Furthermore, we were interested in analyzing each jellyfish individually to verify the variability, we used a suitable number of individuals, so as not to process more animals than necessary also based on the principles of the Nagoya protocol.

Reviewer. L246: what is UP e LP? what is e?

Response. It was a typo, corrected. Thank you.

Reviewer. Biological activities of these fractions need to be added, then only this paper has a value, otherwise, it is not a rich data.
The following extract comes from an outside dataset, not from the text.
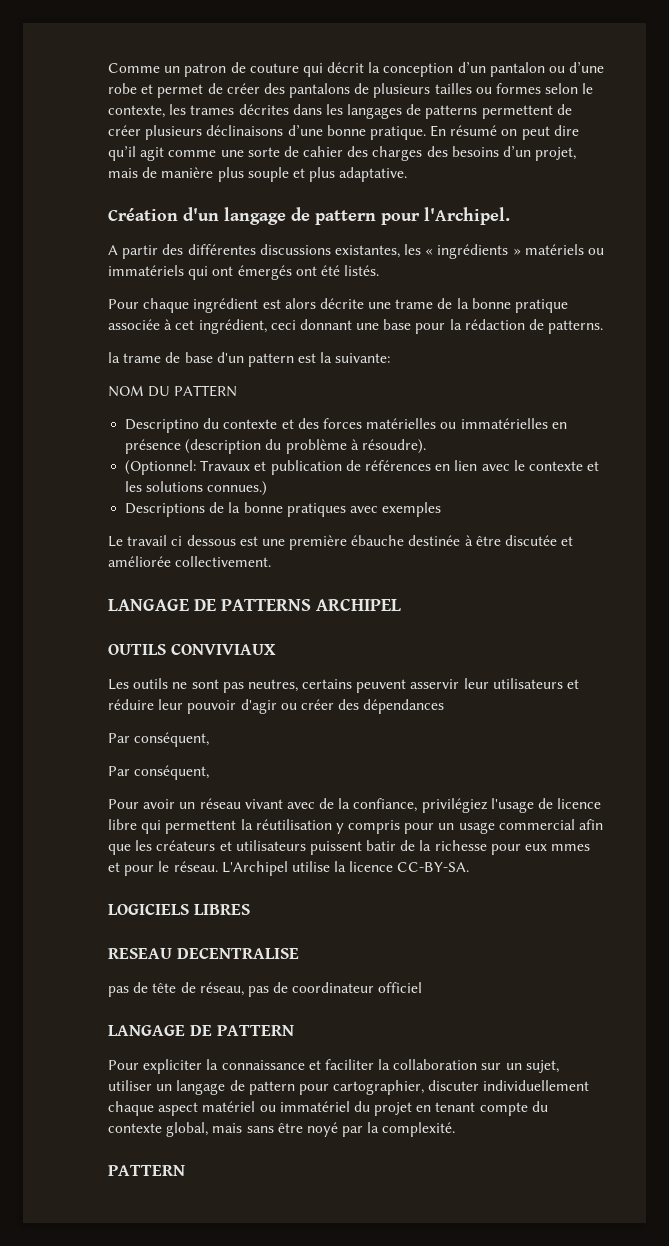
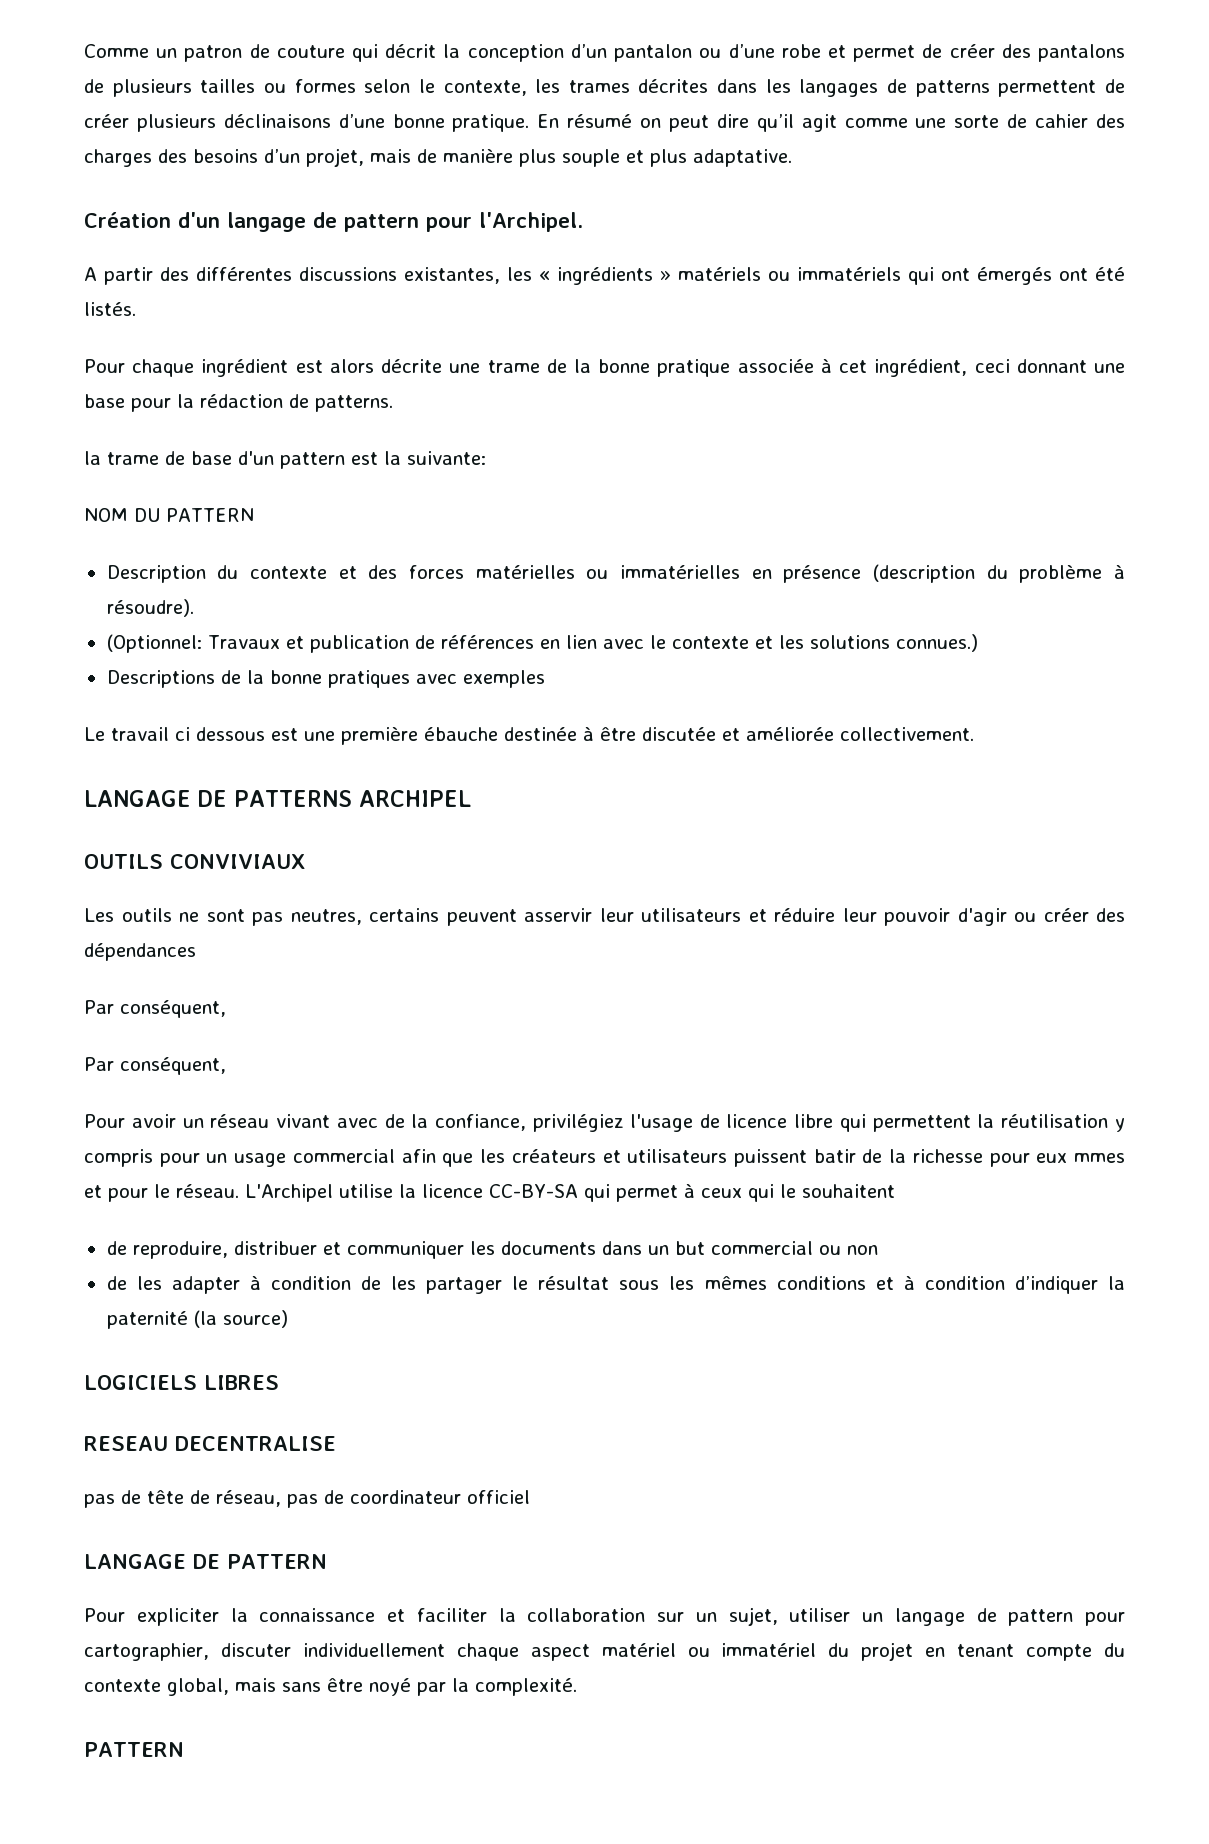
[125,419,200,433] Descriptino -> [106,565,206,583] Description
[397,862,470,872] CC-BY-SA. -> [488,1184,895,1202] [106,1241,878,1259] [106,1276,1125,1294] [106,1310,288,1329] CC-BY-SA qui permet à ceux qui le souhaitent // de reproduire, distribuer et communiquer les documents dans un but commercial ou non // de les adapter à condition de les partager le résultat sous les mêmes conditions et à condition d’indiquer la paternité (la source)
Fractions and its biological activities subtitle is better to add and discuss. MS title is source of valuable compounds and phenol and antioxidant compounds are revealed, in addition to that biological action will give more interesting for the readers to understand.

Response. In this work, only the antioxidant activity tested in vitro was evaluated as first proof of bioactivity. However, other experiments on cancer cells are in parallel to validate the beneficial effects of UP and LP and are matter of another manuscript.

Reviewer. Quality of English Language  (x) Moderate English changes required

Response. The text was revised for English language and style.

Author Response File: Author Response.pdf

Round 2

Reviewer 1 Report

Comments and Suggestions for Authors

Overall, the authors have responded all the comments and improved the manuscript accordingly. 

Reviewer 3 Report

Comments and Suggestions for Authors

Authors followed all the comments and manuscript is improvised well.